= Your assignment =
Your job is to print, exactly, the lines in the data below from the line with "background: #0c4a6e ->" through the line with "justify-content: none ->", both included, and to omit any picture.

= Records shown =
Content starts
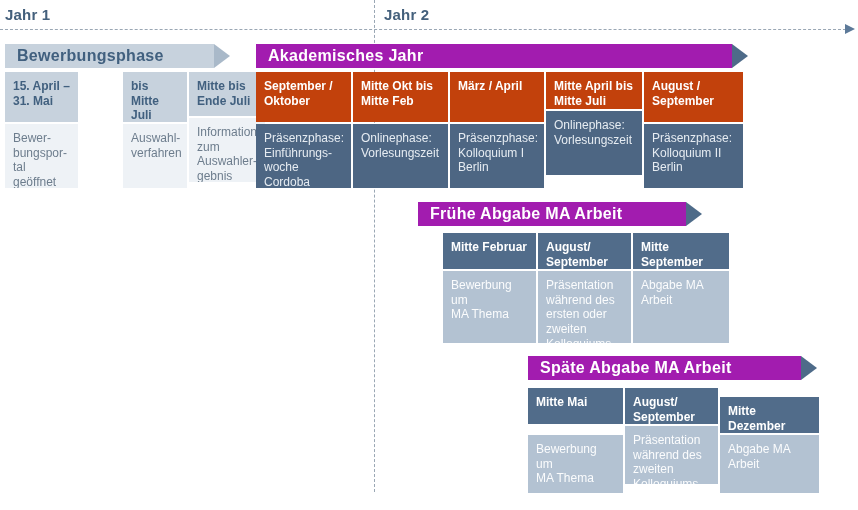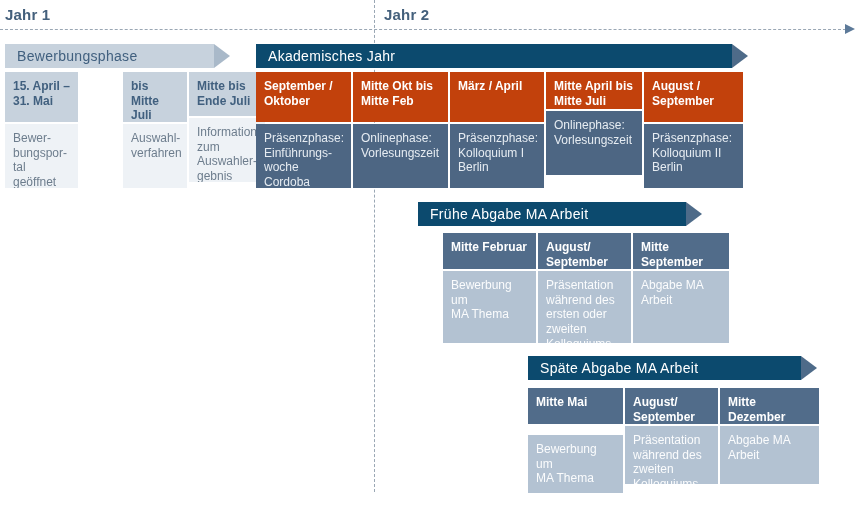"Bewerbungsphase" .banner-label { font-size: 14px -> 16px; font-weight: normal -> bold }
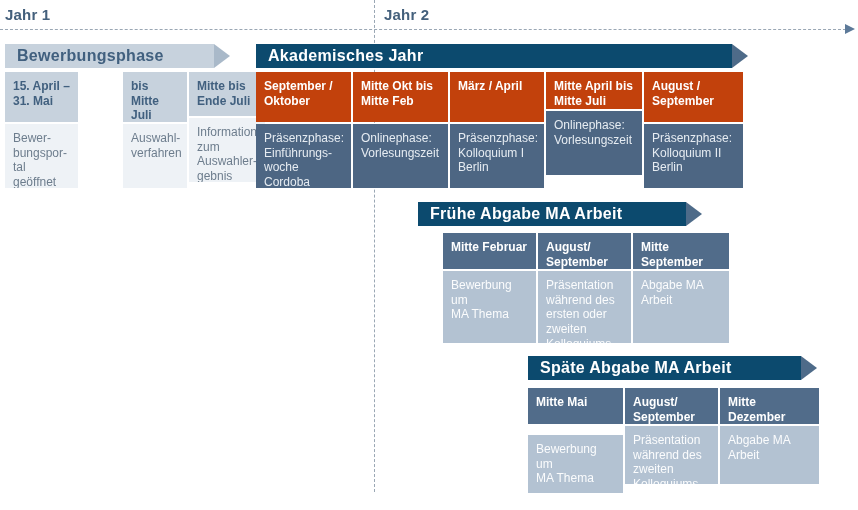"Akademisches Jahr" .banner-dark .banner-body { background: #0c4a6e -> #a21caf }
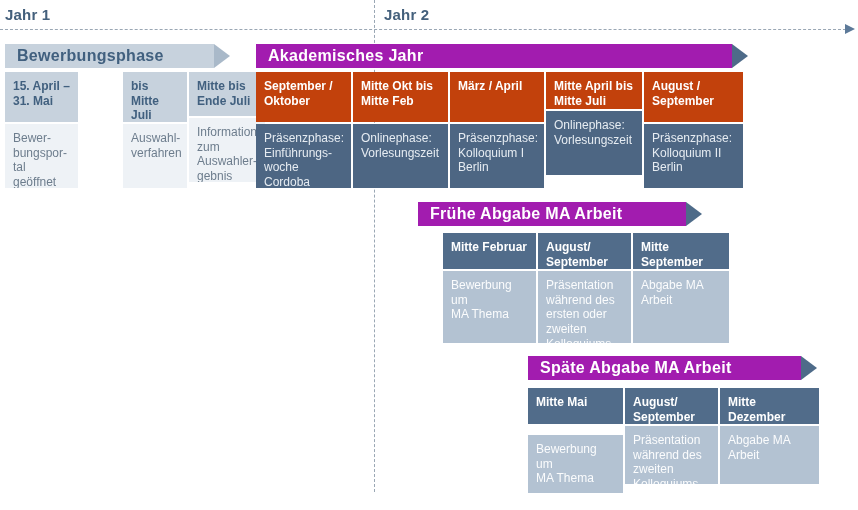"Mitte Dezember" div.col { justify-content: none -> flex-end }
Content ends
Content starts
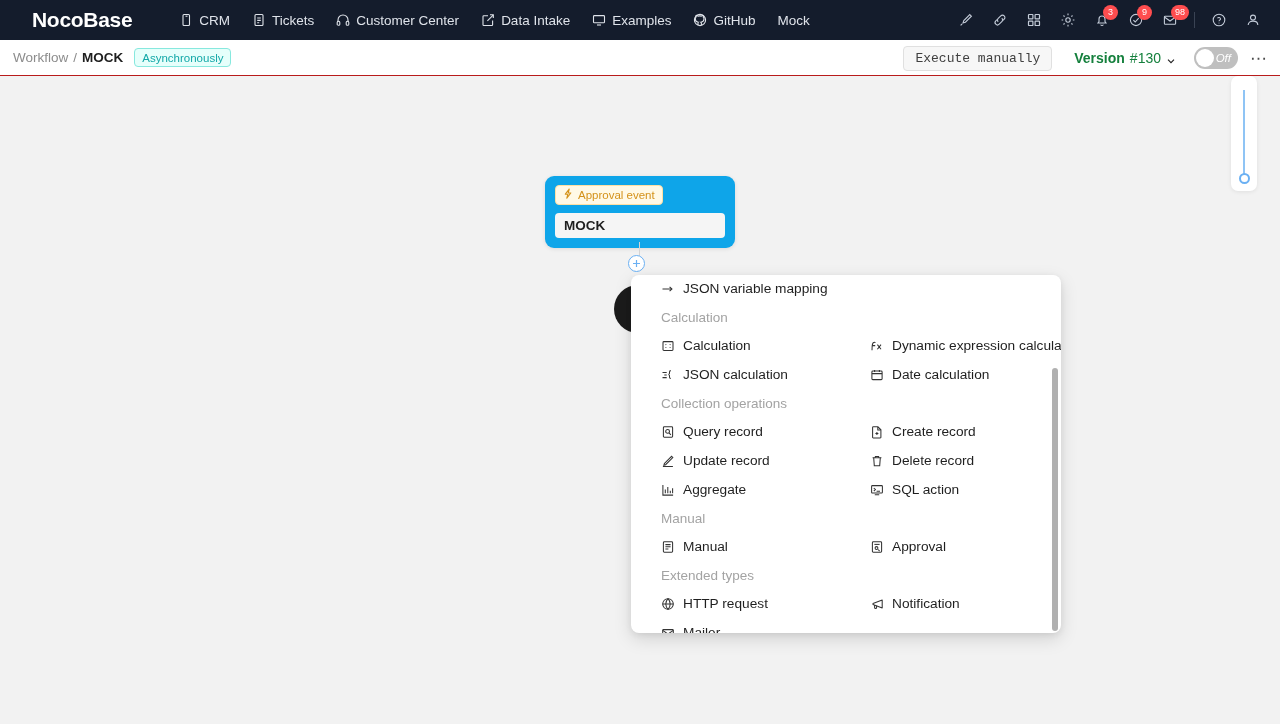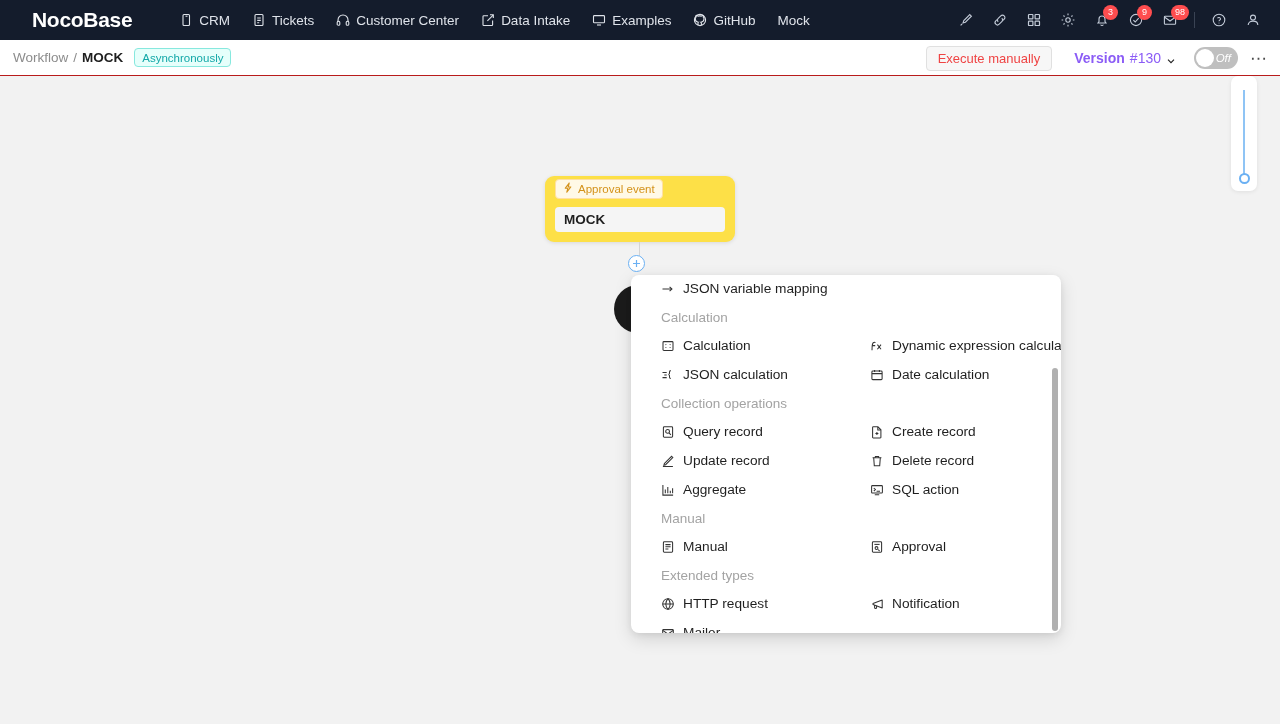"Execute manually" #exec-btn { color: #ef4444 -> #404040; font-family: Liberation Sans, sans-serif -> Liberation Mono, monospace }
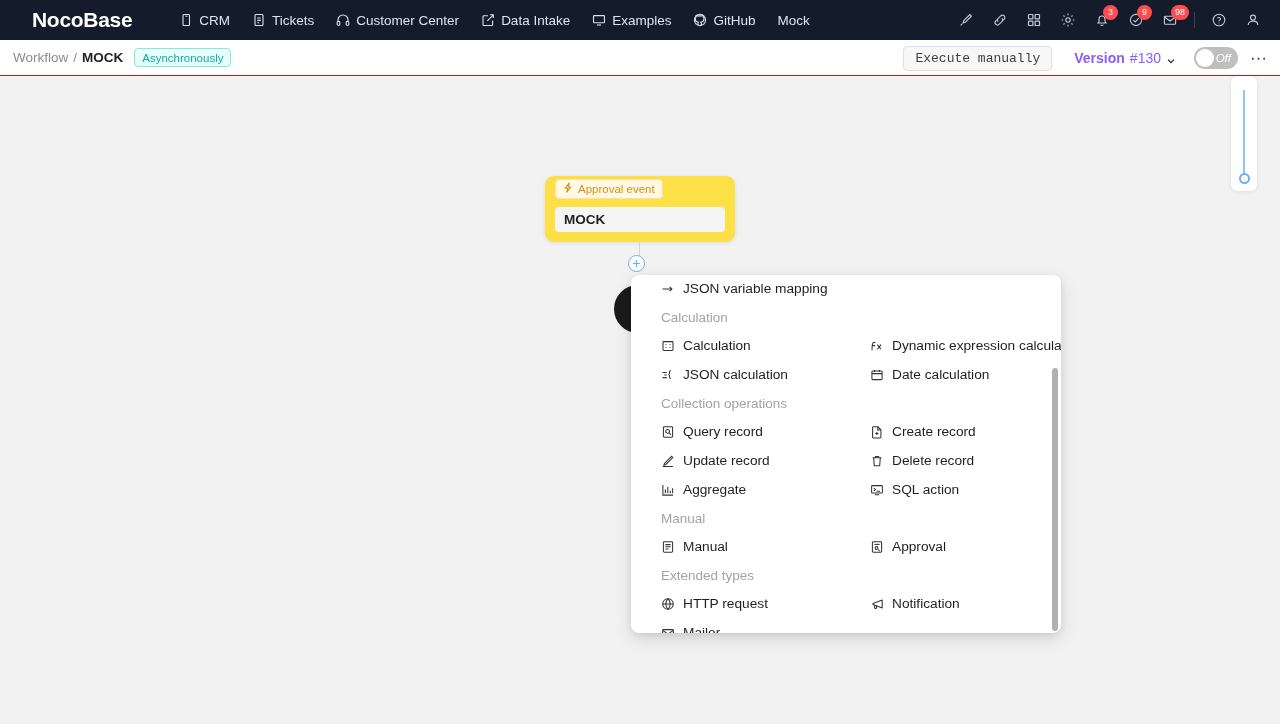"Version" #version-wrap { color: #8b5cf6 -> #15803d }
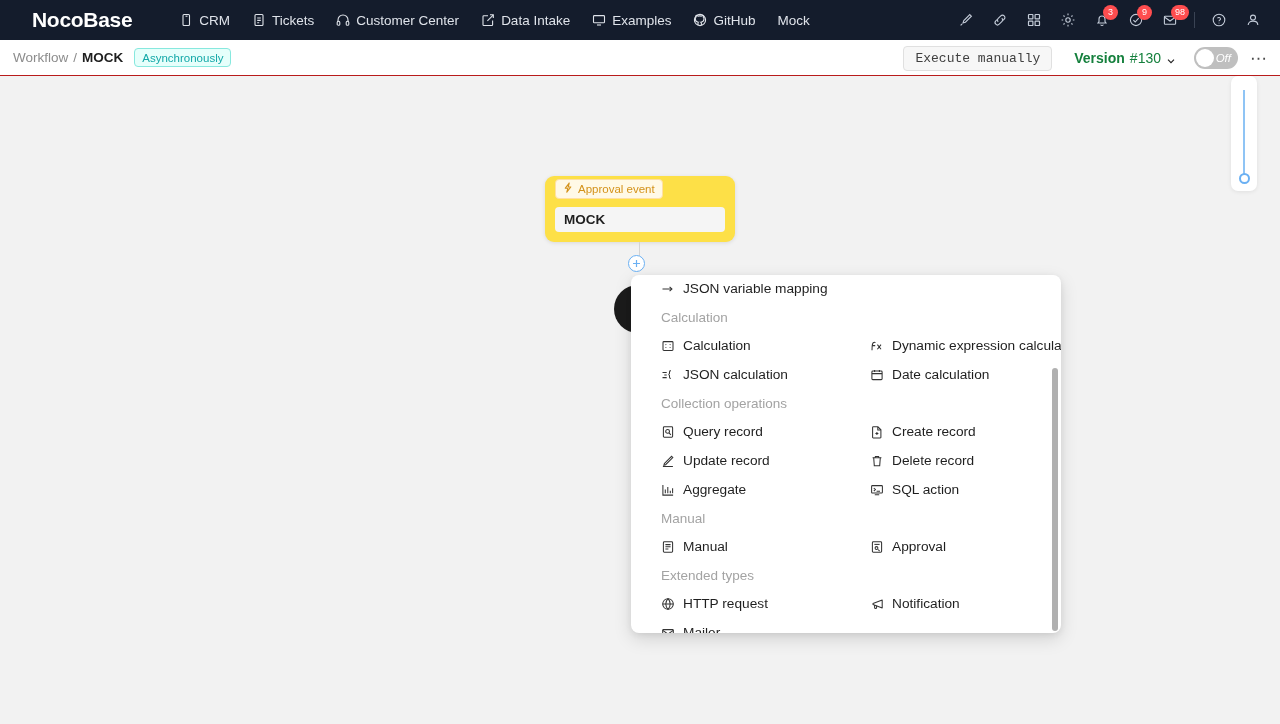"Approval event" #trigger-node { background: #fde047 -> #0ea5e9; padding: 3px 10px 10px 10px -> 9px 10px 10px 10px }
Content ends
= Completed task =
"Akademisches Jahr" .banner-dark .banner-body { background: #0c4a6e -> #a21caf }
"Mitte Dezember" div.col { justify-content: none -> flex-end }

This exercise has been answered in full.